LayerZeroとは:オムニチェーンの相互運用性の革新
ビットコイン(BTC)などの初期のブロックチェーンが10年以上前に登場したとき、クロスチェーンの相互運用性の問題はめったに議論の余地がありませんでした。ブロックチェーンは運用環境のセキュリティを重視しており、他の分散型ネットワークとのリンクを確立する予定はめったにないため、これは設計上ありました。その結果、ブロックチェーンプラットフォームは、クロスチェーン接続がほとんどない孤立した島として発展しました。
イーサリアム(ETH)などのスマートコントラクトチェーンが2010年代半ばから市場に登場すると、ブロックチェーンネットワークの普及と分散型アプリ(DApp)の誕生により、クロスチェーン通信における積極的な研究開発が促されました。

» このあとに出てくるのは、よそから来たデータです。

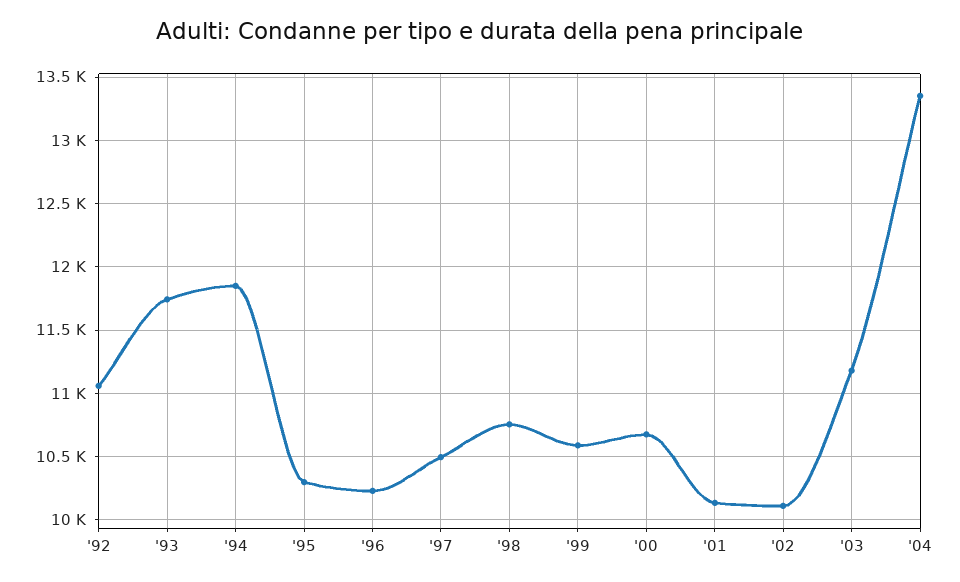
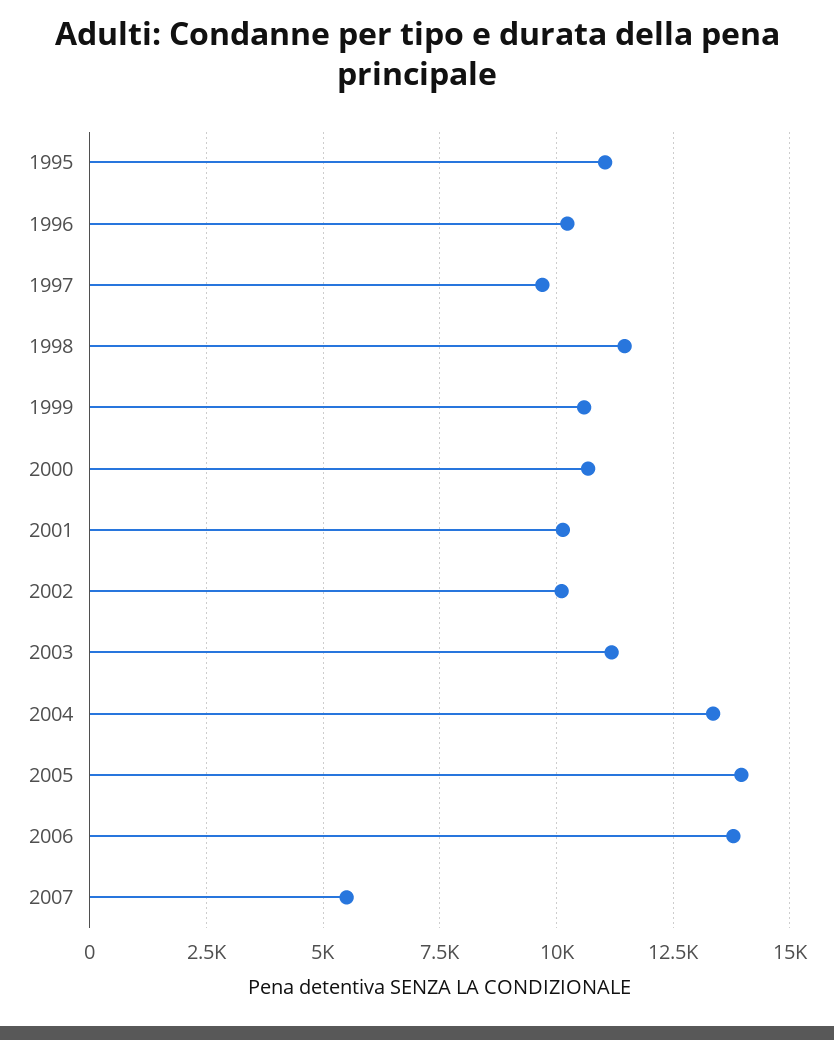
'92: 11050 -> none
'93: 11750 -> none
'94: 11850 -> none
'95: 10300 -> 11000
'97: 10500 -> 9750
'98: 10750 -> 11500
2005: none -> 14000
2006: none -> 13750
2007: none -> 5500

この分野で提案された最も一般的な解決策は、ラップトークンの概念を使用した暗号資産ブリッジでした。これらのブリッジはチェーン間の通信効率を大幅に向上させましたが、トークンラッピングの必要性、混乱する技術、およびこれらのプラットフォームに関連するその他の問題は、仮想通貨のユーザーや開発者にその魅力を制限しました。
この業界のニッチは、ブロックチェーン間の効率的で軽量な通信のためのクロスチェーンプロトコルであるレイヤーゼロが登場し、2021年後半に突破しました。2023年後半現在、レイヤーゼロは50近くのブロックチェーンプラットフォームで利用されており、最もうまく接続されたクロスチェーン技術となっています。プロジェクトチームは最近、2024年上半期のどこかの時点で、プロトコルのネイティブトークンZROのローンチとエアドロップの計画を発表しました。LayerZeroの人気とブロックチェーンの世界における足跡を考えると、このニュースはすぐにプロジェクトを注目に値しました。
主なポイント:
LayerZeroはクロスチェーンメッセージングと相互運用性のためのプロトコルであり、イーサリアム、アバランチ、BNBチェーン、ポリゴンなど、約50のブロックチェーンプラットフォームで採用されています。
このプロトコルでは、チェーンに依存しないネイティブレベルの暗号資産振替、借入、スワップが可能です。また、ネイティブに譲渡可能なNFTやクロスチェーンガバナンスの実行などの機能も提供しています。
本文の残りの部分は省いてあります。